WHAT IS NEEDED =>
Using the listing below, print exactly everything from the line with "subtotal: 425.00 -> 381.14" down to the line with "total: 514.25 -> 447.35", both included, and nothing more.

THE RECORDS =>
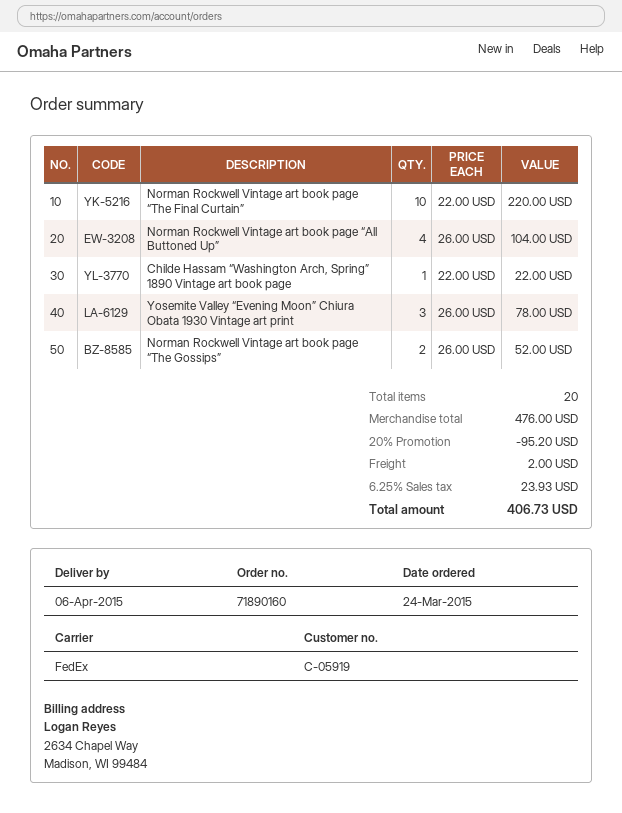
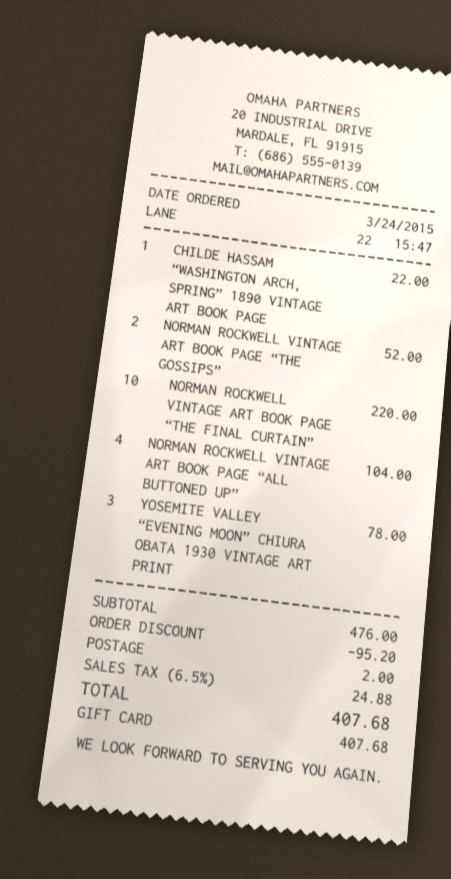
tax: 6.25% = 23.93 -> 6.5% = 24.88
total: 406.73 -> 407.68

* * *

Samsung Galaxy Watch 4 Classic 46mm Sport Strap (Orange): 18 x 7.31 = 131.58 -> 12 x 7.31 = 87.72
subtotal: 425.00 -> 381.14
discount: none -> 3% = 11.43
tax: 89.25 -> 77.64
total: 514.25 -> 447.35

SOLVED PROBLEM =>
subtotal: 425.00 -> 381.14
discount: none -> 3% = 11.43
tax: 89.25 -> 77.64
total: 514.25 -> 447.35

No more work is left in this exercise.